> REQUIREMENT
Produce again, without any change, the lines running from the one with "(1084, 723) none" through the final line of the data below, and only those.

[Opening SUPPLIED RECORDS section]

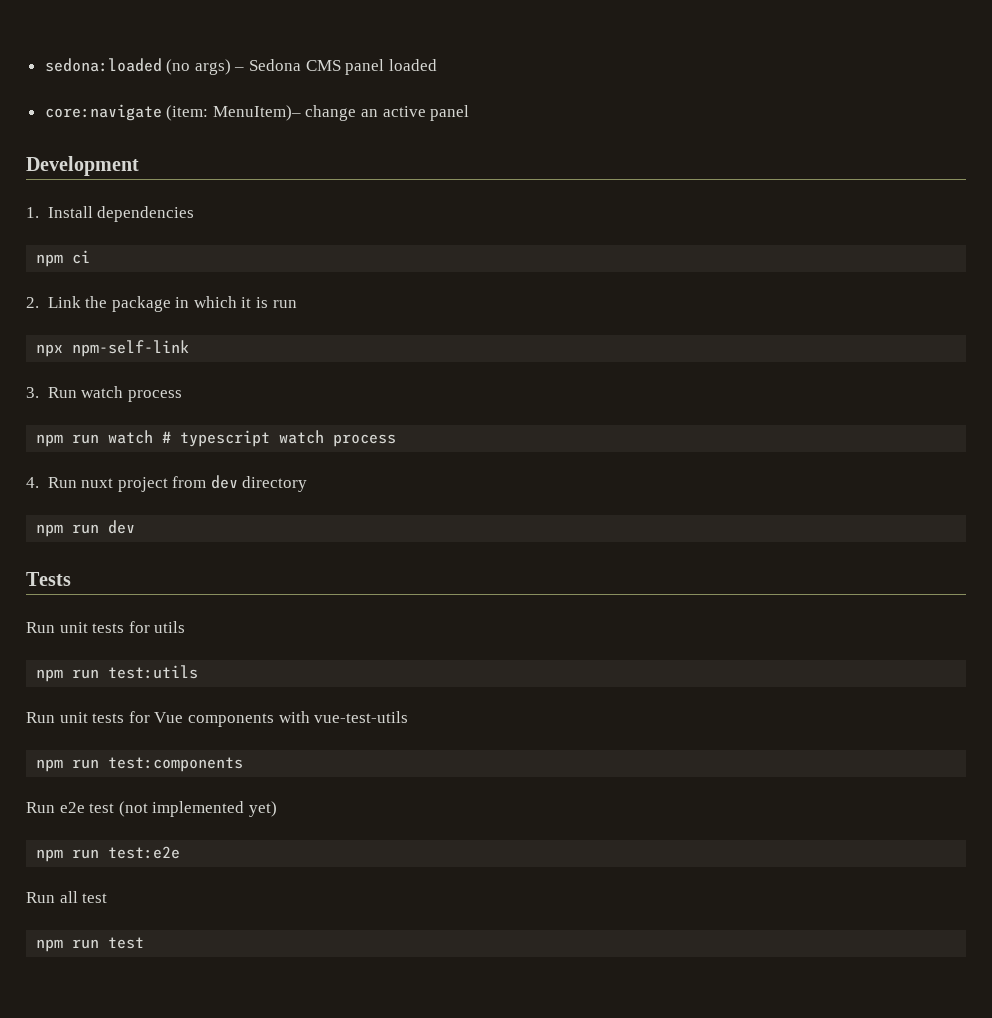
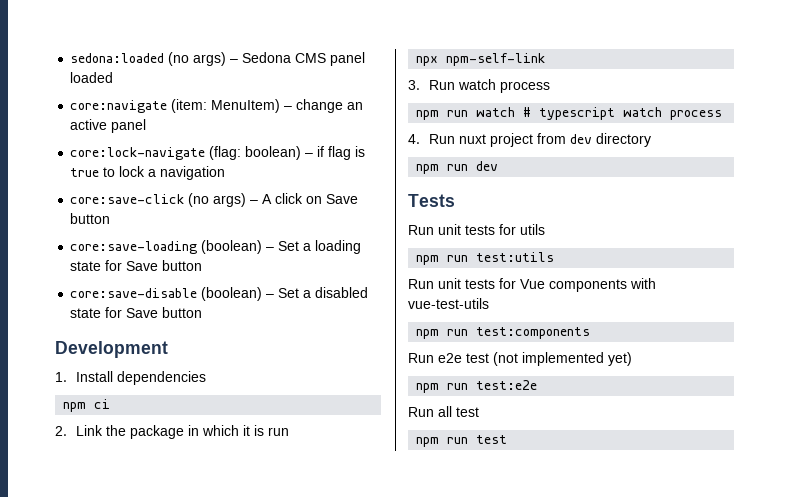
[212,105,301,121] MenuItem)– -> [211,99,293,113] MenuItem) –
(470, 113) none -> [70,146,366,160] [70,166,226,180] [70,193,359,207] [70,213,111,224] [70,240,362,254] [70,260,203,271] [70,287,369,301] [70,307,203,318] // core:lock-navigate (flag: boolean) – if flag is true to lock a navigation // core:save-click (no args) – A click on Save button // core:save-loading (boolean) – Set a loading state for Save button // core:save-disable (boolean) – Set a disabled state for Save button

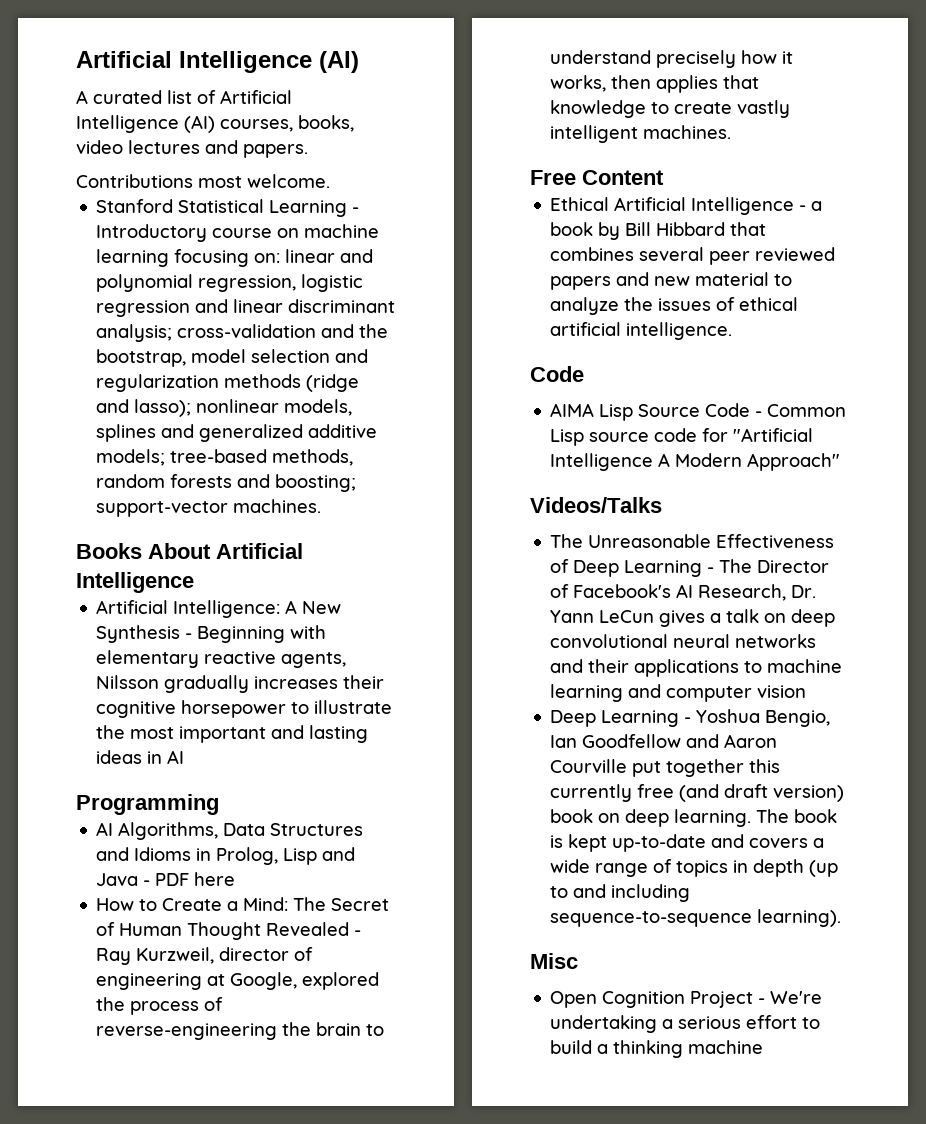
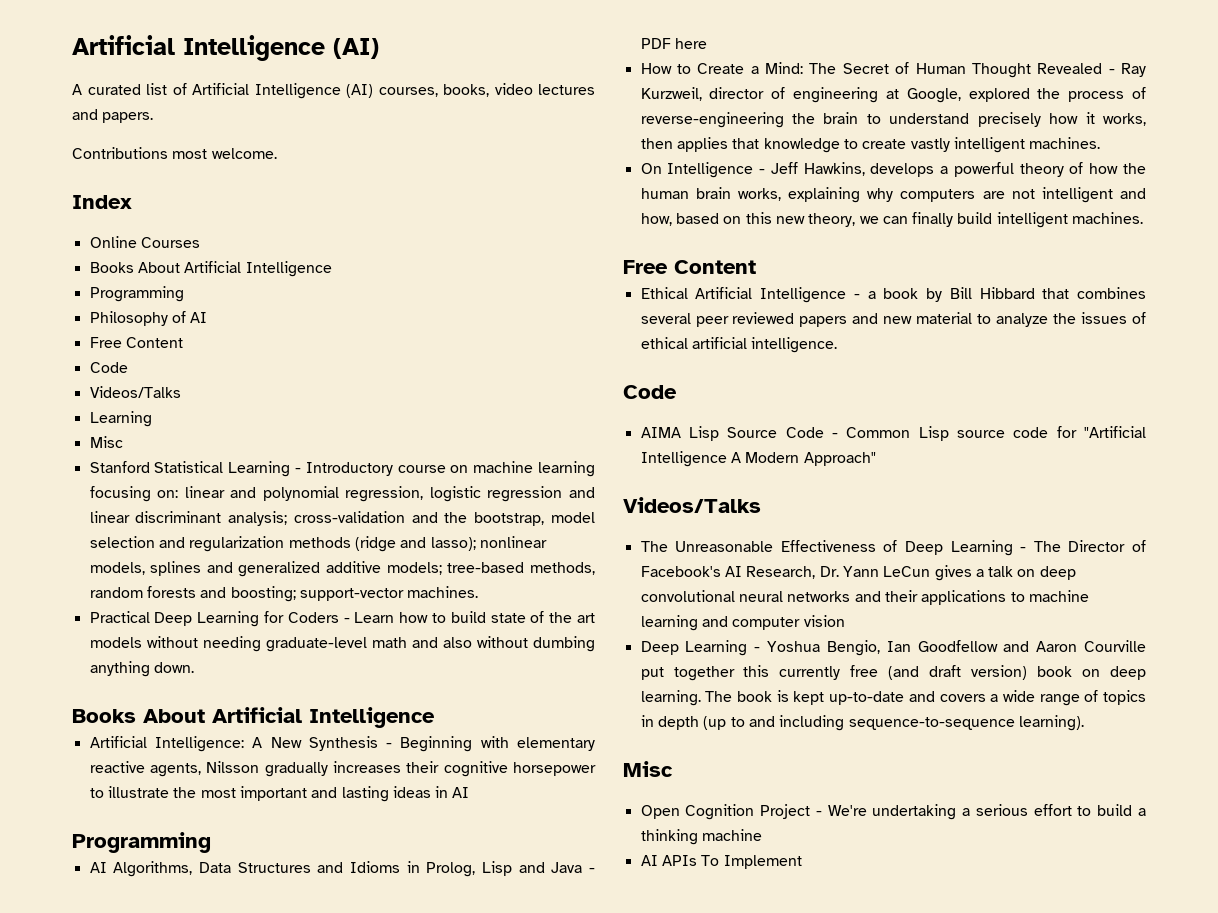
(330, 181) none -> [72,195,132,209] [89,236,200,248] [89,261,332,277] [89,286,184,302] [89,311,208,326] [89,337,183,348] [89,362,128,373] [89,386,181,398] [89,411,152,427] [89,436,123,448] // Index // Online Courses // Books About Artificial Intelligence // Programming // Philosophy of AI // Free Content // Code // Videos/Talks // Learning // Misc
(322, 506) none -> [89,611,596,627] [89,636,595,652] [89,661,194,677] // Practical Deep Learning for Coders - Learn how to build state of the art models without needing graduate-level math and also without dumbing anything down.
(732, 132) none -> [640,162,1146,178] [640,187,1146,203] [640,212,1144,228] // On Intelligence - Jeff Hawkins, develops a powerful theory of how the human brain works, explaining why computers are not intelligent and how, based on this new theory, we can finally build intelligent machines.
(764, 1047) none -> [640,855,802,869] // AI APIs To Implement

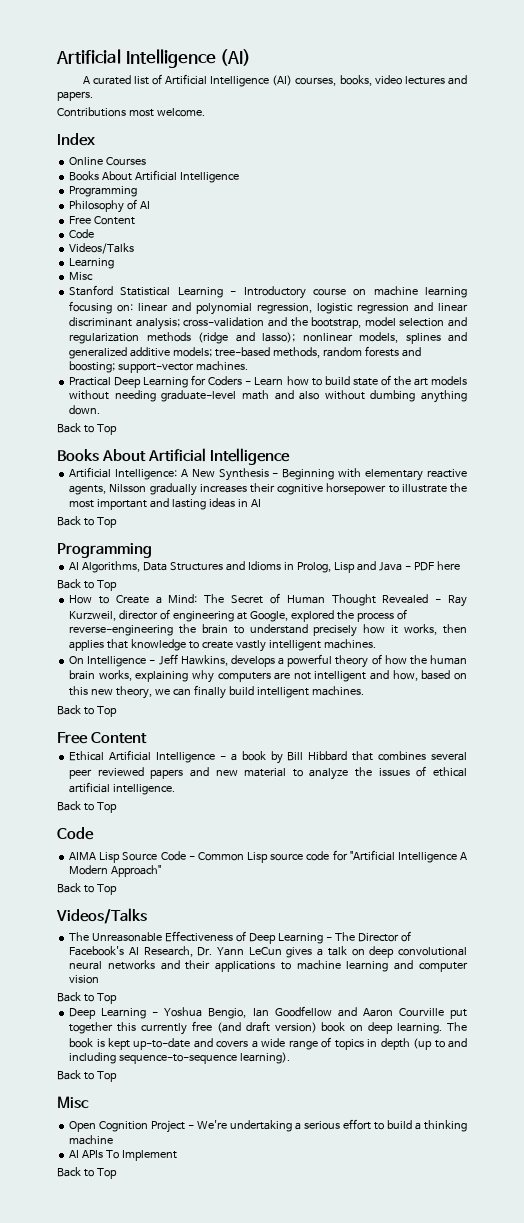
(194, 667) none -> [57,423,117,435] // Back to Top
(470, 792) none -> [57,516,117,528] // Back to Top
(707, 43) none -> [57,579,117,591] // Back to Top
(1144, 218) none -> [57,705,117,717] // Back to Top
(838, 345) none -> [57,801,117,813] // Back to Top
(876, 459) none -> [57,883,117,895] // Back to Top
(845, 621) none -> [57,992,117,1004] // Back to Top
(1084, 723) none -> [57,1070,117,1082] // Back to Top
(802, 862) none -> [57,1167,117,1179] // Back to Top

[Closing SUPPLIED RECORDS section]

> ANSWER
(1084, 723) none -> [57,1070,117,1082] // Back to Top
(802, 862) none -> [57,1167,117,1179] // Back to Top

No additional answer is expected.